“We need a burning plant in Edmonton because the apartments will not be recycled”


    A large new incinerator is needed to dispose of rubbish because the apartments have a “lower recycling rate than their homes”, according to North London authorities.

    Participants in the anti-incineration campaign say that if recycling levels in north London improve, waste will need to be brought in from other parts of the country to support the new incineration.

    According to the plans of the North London Waste Authority (NLWA), the new incinerator in Edmonton will suffer from “significant technical problems” if it burns less than 490,000 tons of waste each year, which is only 100,000 tons less than in the North London in 2020/21. .

    Figures released by the Department of Environment, Food and Rural Affairs (DEFRA) suggest that recycling in NLWA areas is no more than 25-33%, well below the national target of 50% by 2020.

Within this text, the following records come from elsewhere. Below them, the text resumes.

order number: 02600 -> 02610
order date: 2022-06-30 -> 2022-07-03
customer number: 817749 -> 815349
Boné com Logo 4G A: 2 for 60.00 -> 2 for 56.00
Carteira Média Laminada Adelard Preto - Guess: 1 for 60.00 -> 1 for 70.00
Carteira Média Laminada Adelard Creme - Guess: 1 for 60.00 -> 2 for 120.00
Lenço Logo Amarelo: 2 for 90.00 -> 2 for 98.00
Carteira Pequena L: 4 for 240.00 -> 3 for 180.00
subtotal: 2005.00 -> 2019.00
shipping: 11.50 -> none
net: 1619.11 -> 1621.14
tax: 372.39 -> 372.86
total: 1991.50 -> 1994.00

    Read more: Haringa’s debate on the incinerator will take place AFTER the key decision

    When asked to comment on what will happen if improved recycling rates stop local supplies of waste for incineration, NLWA posted a statement on its website stating that its forecasts show that “increased capacity is needed” to meet local demand for energy and increasing waste.

    The statement added: “Even in the most ambitious scenario, achieving 65% recycling and 50% reduction in food waste, London will still experience energy shortages at the expense of waste facilities if [North London Heat and Power Project] not being built as soon as London’s old factories go out of operation, which is expected in the mid-2030s.

    “This is because the population in north London is expected to grow by 10-45%, with growth mainly in flats and flats where recycling rates are lower than in homes.

    Read more: Demonstrators of the extinction uprising descend on the incinerator in Edmonton

    “We expect people to recycle more and produce less waste in the future, but in general there will be more people who produce waste, which means we need to plan to increase waste.”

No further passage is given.